(Revision comparison data)
^^^^^^^^
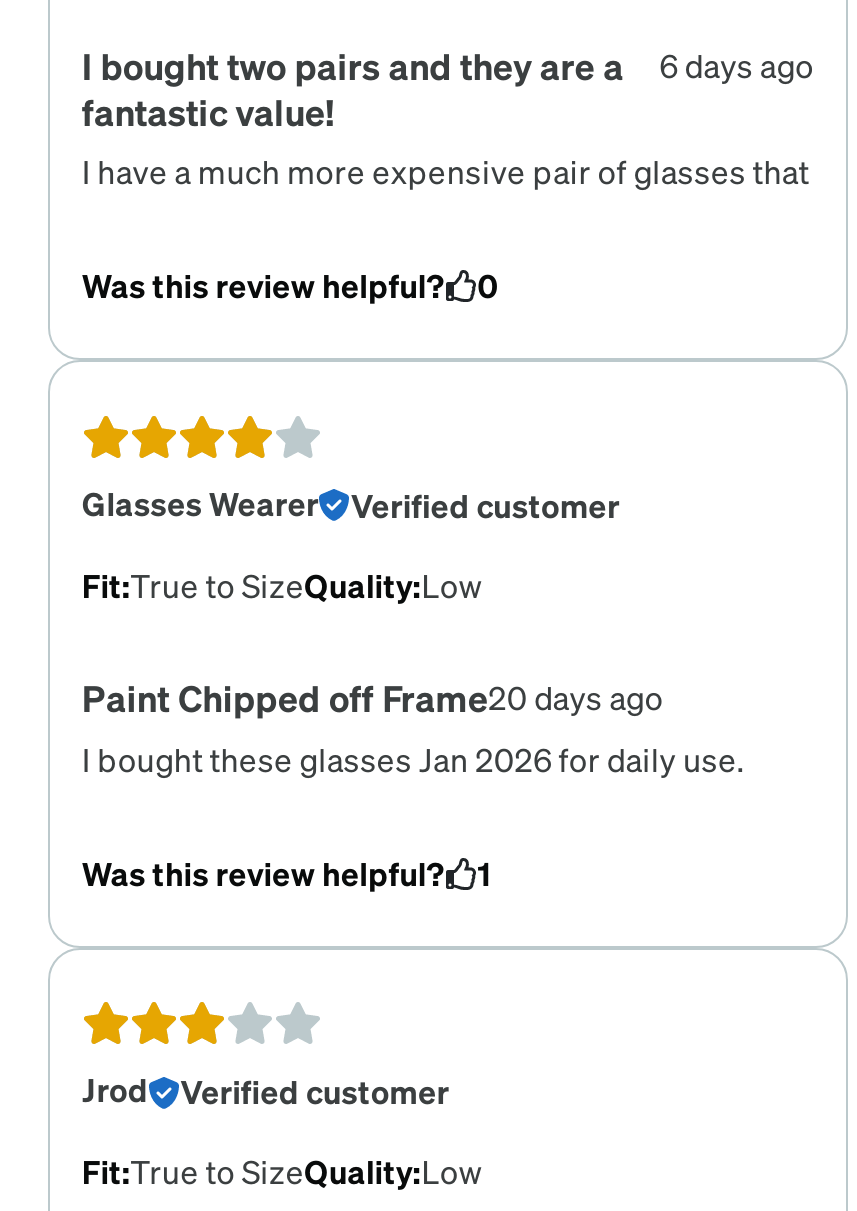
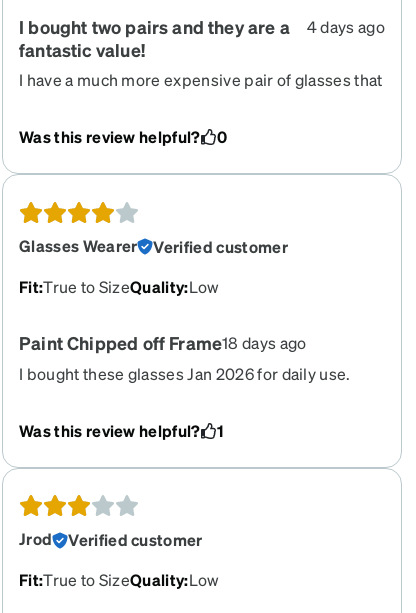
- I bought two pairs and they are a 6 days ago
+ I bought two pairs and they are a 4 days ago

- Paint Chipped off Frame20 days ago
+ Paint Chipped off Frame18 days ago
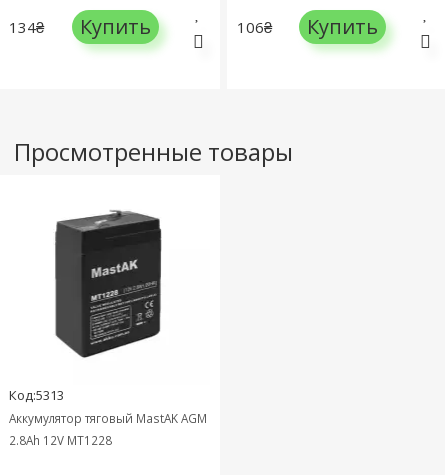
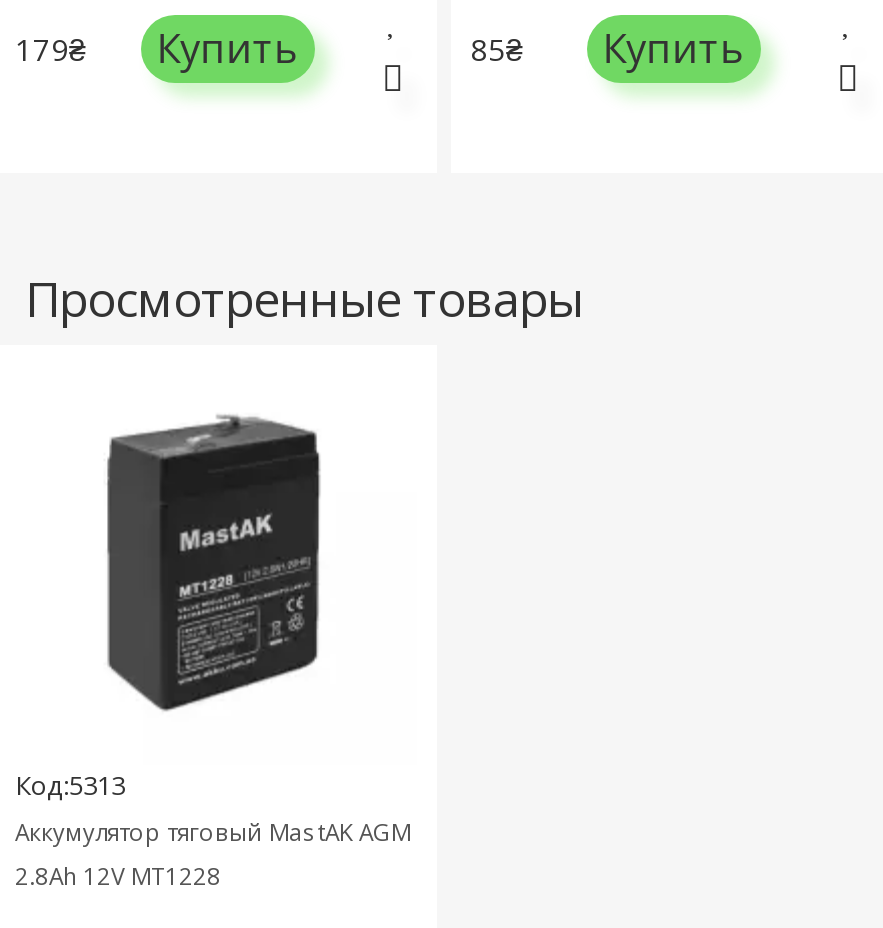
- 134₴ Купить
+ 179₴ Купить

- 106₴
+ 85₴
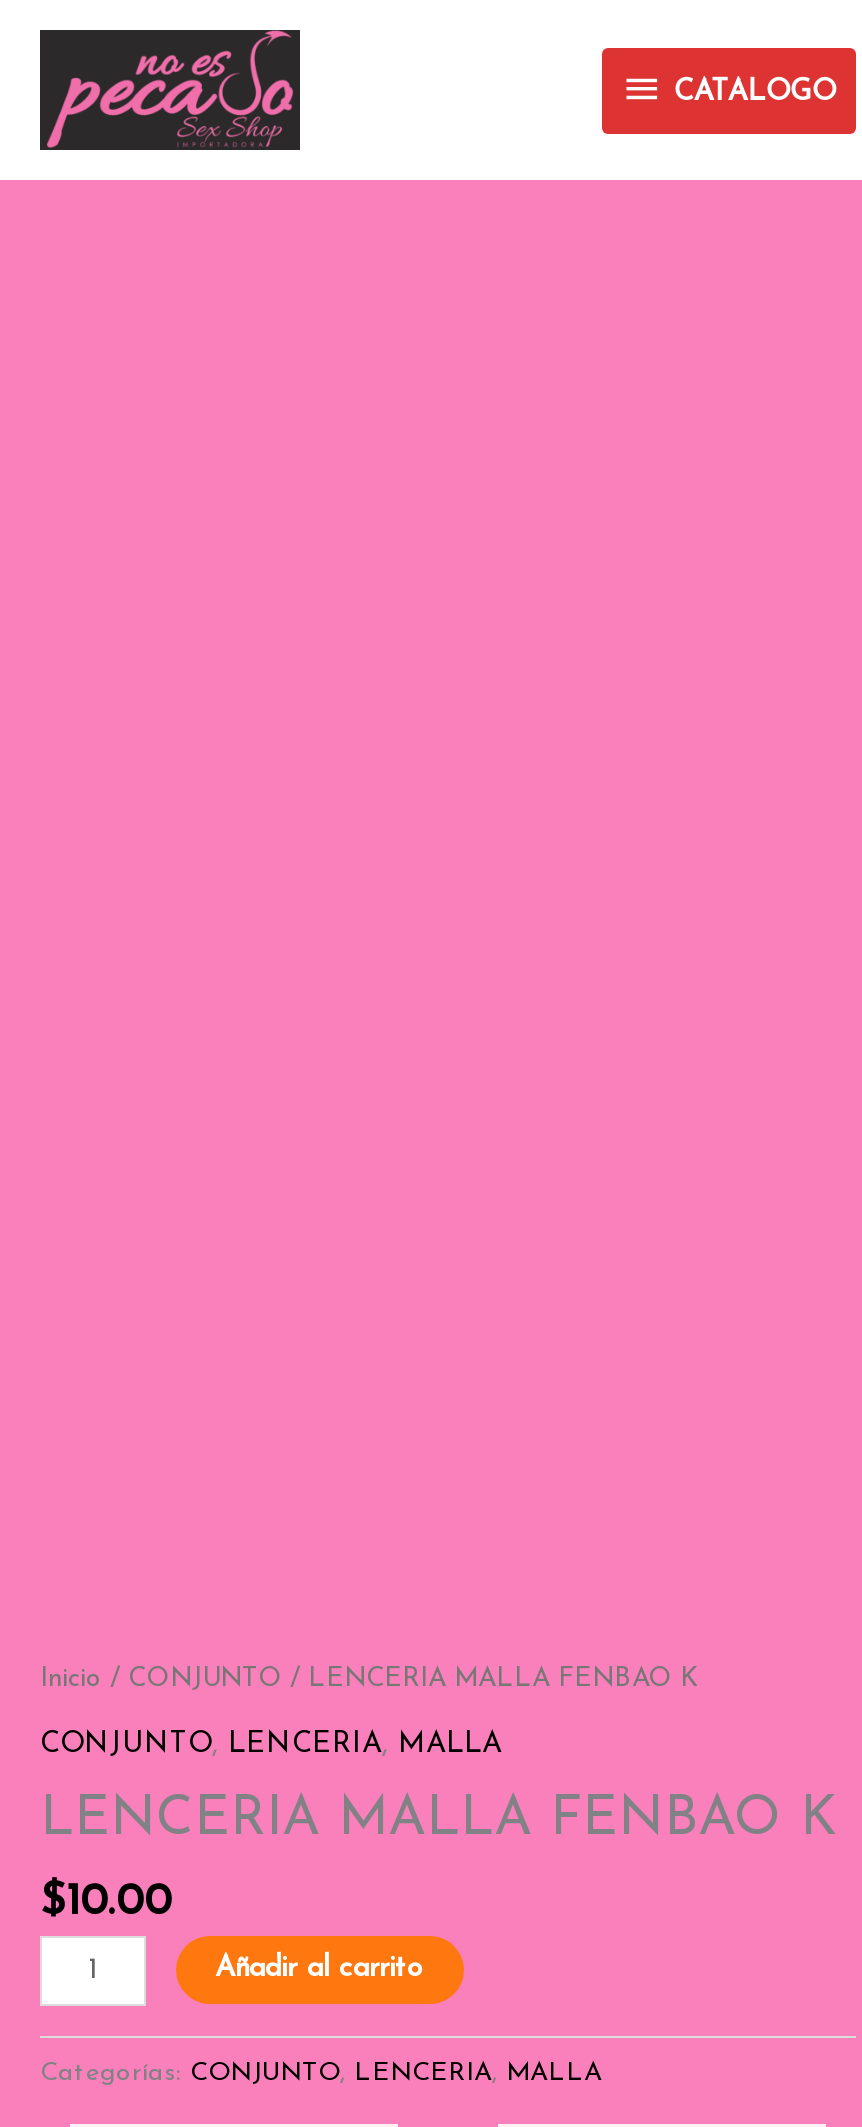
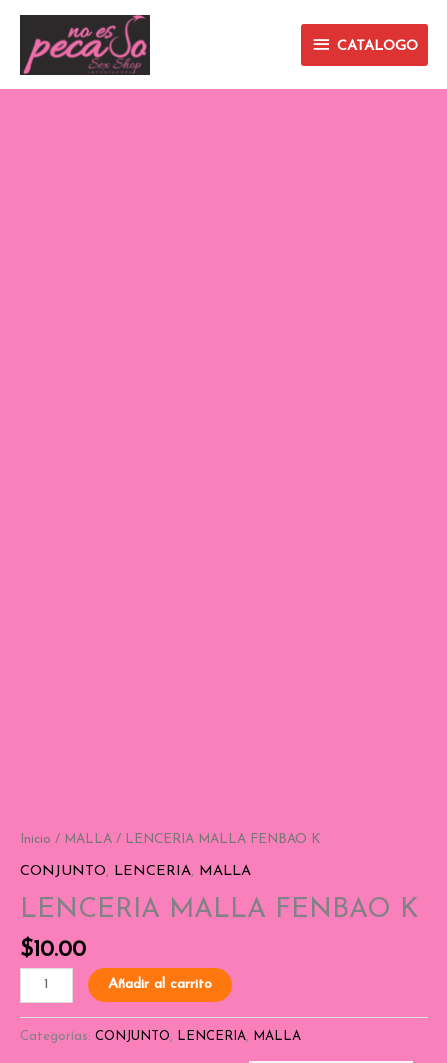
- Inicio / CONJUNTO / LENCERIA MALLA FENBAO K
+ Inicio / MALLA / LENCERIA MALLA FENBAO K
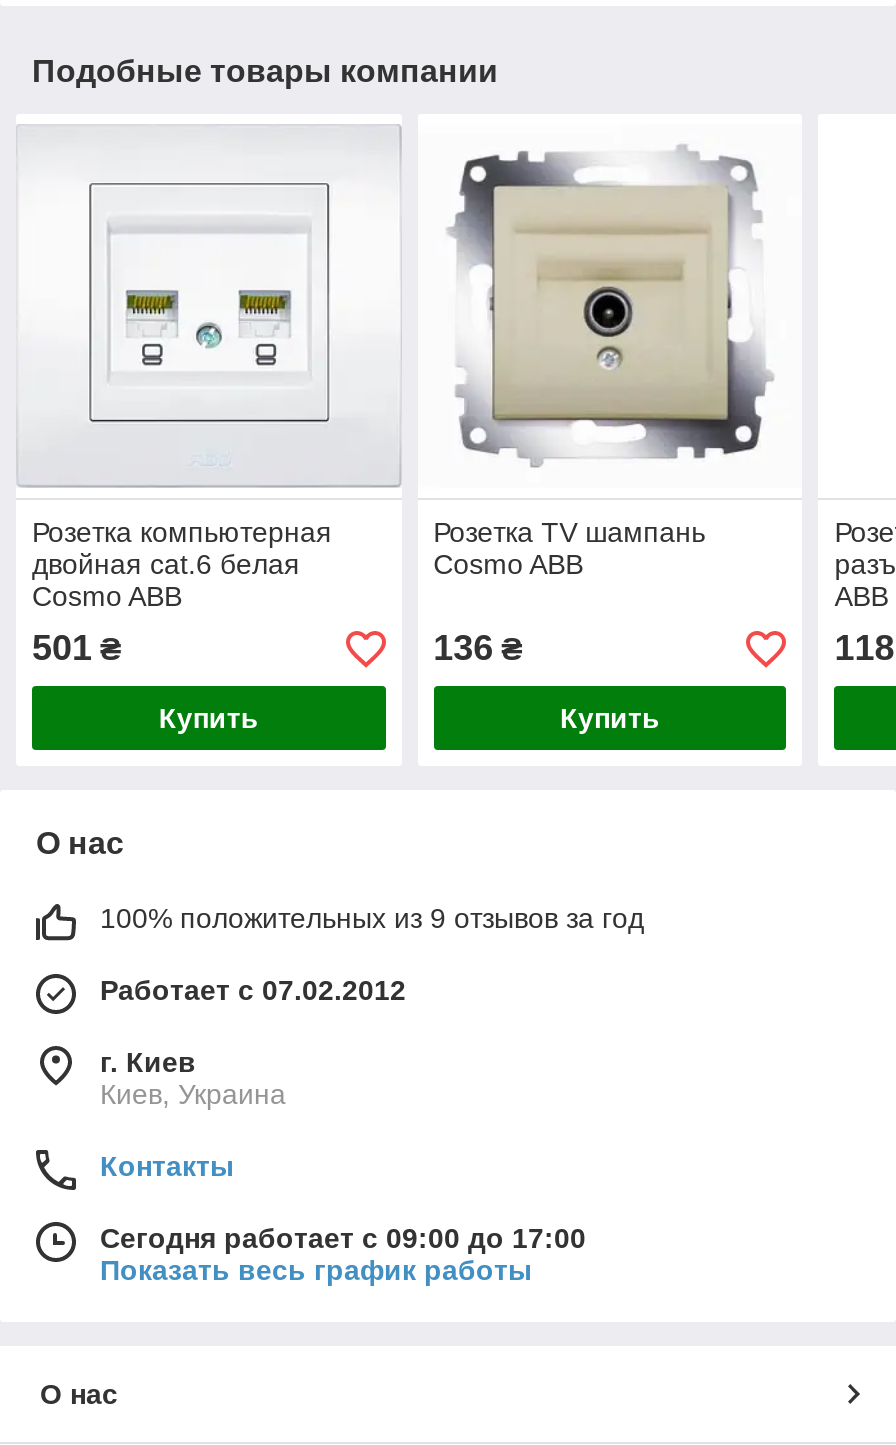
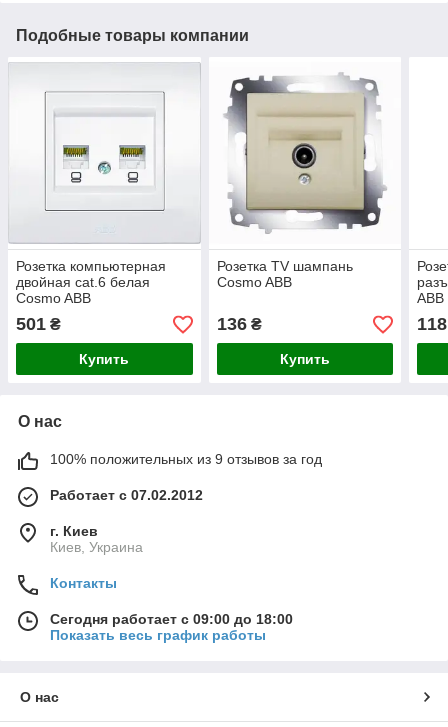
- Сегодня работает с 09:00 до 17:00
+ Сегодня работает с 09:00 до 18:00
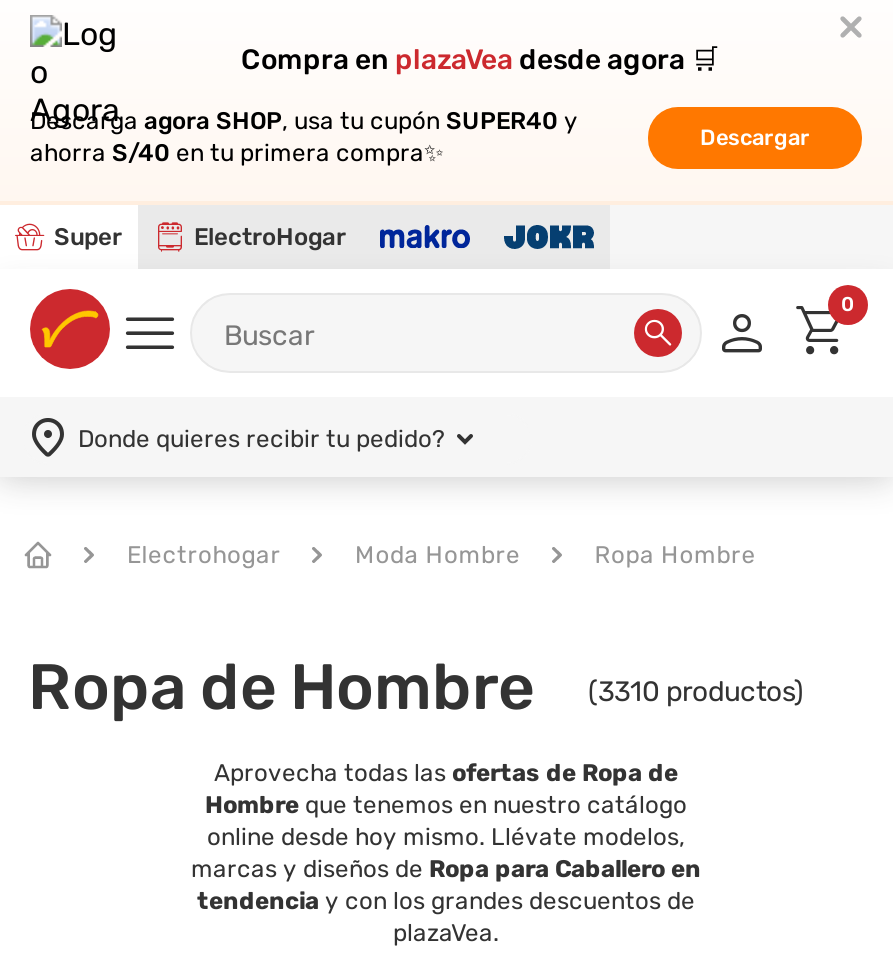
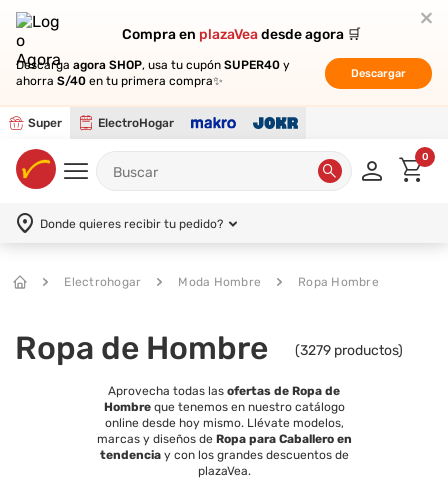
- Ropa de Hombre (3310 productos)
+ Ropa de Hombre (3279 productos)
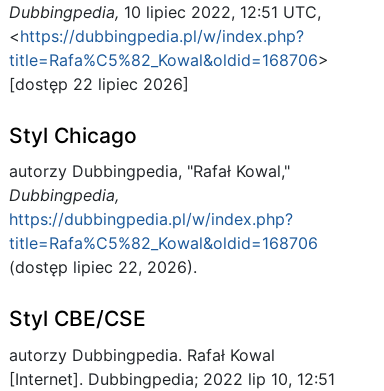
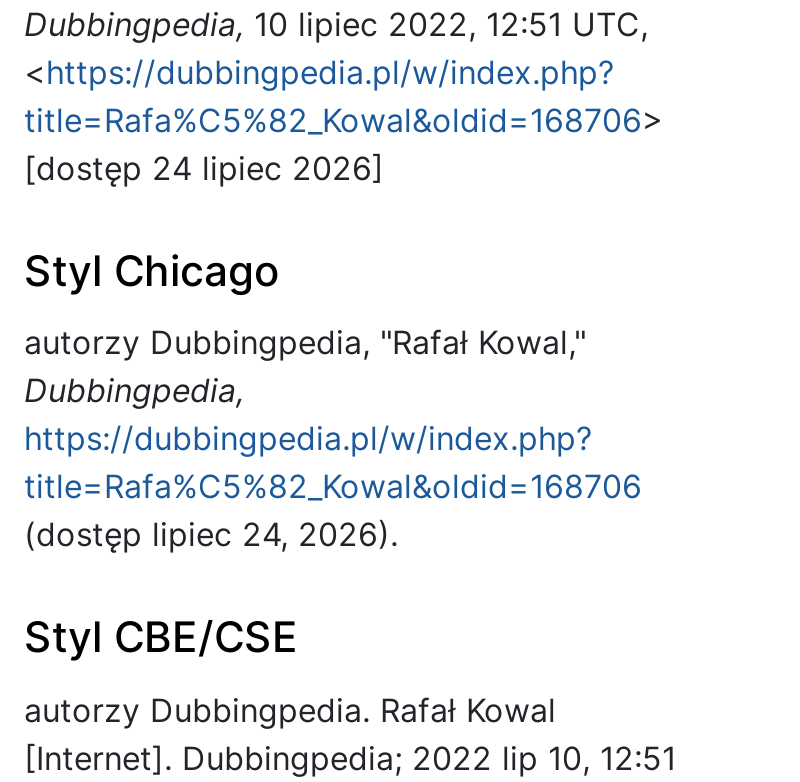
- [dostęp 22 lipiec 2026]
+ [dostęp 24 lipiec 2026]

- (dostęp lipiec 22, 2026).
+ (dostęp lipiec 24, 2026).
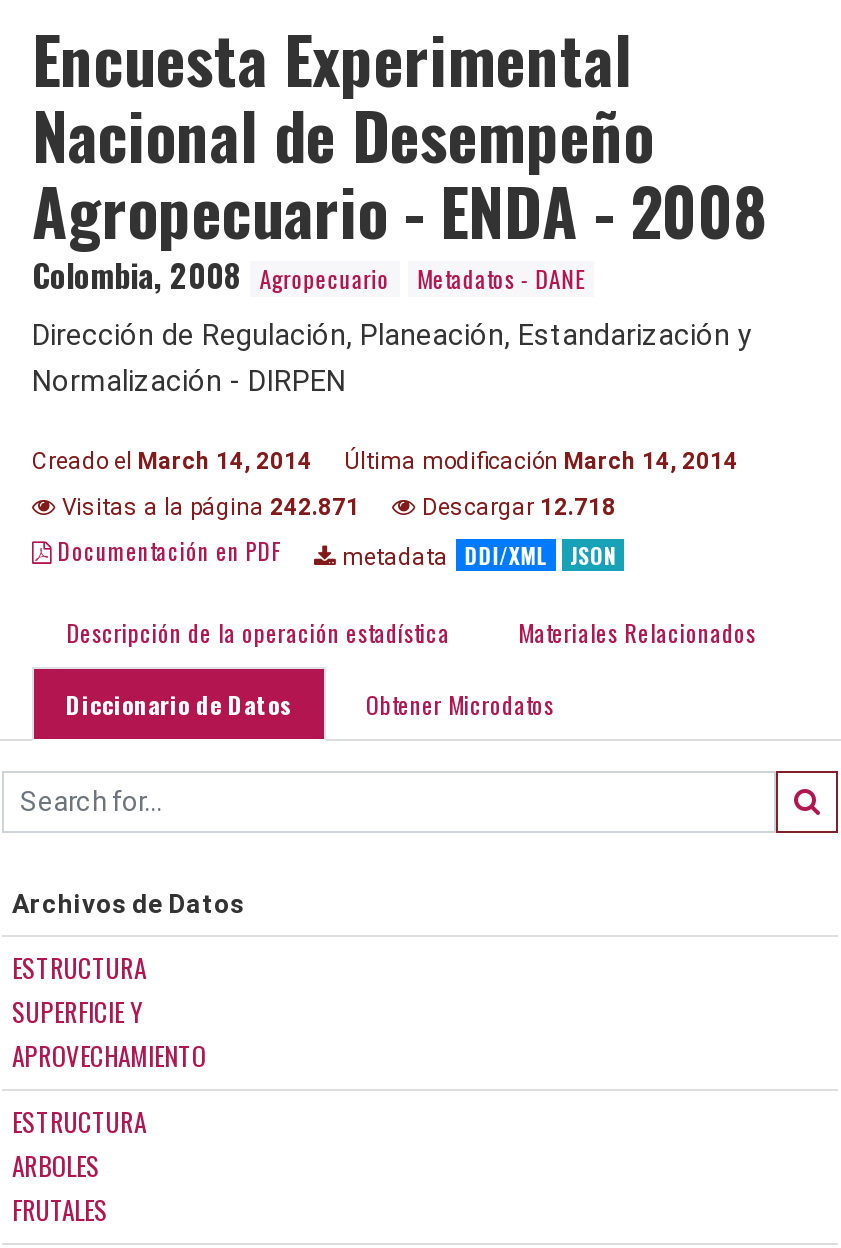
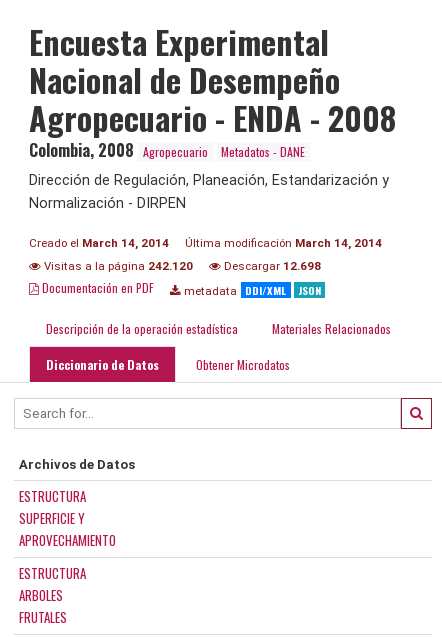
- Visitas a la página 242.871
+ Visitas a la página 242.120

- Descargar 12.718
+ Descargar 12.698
^^^^^^^^
**Exercise brief:** Read the records above. Show each line that has the string "FENBAO".

**Output:**
- Inicio / CONJUNTO / LENCERIA MALLA FENBAO K
+ Inicio / MALLA / LENCERIA MALLA FENBAO K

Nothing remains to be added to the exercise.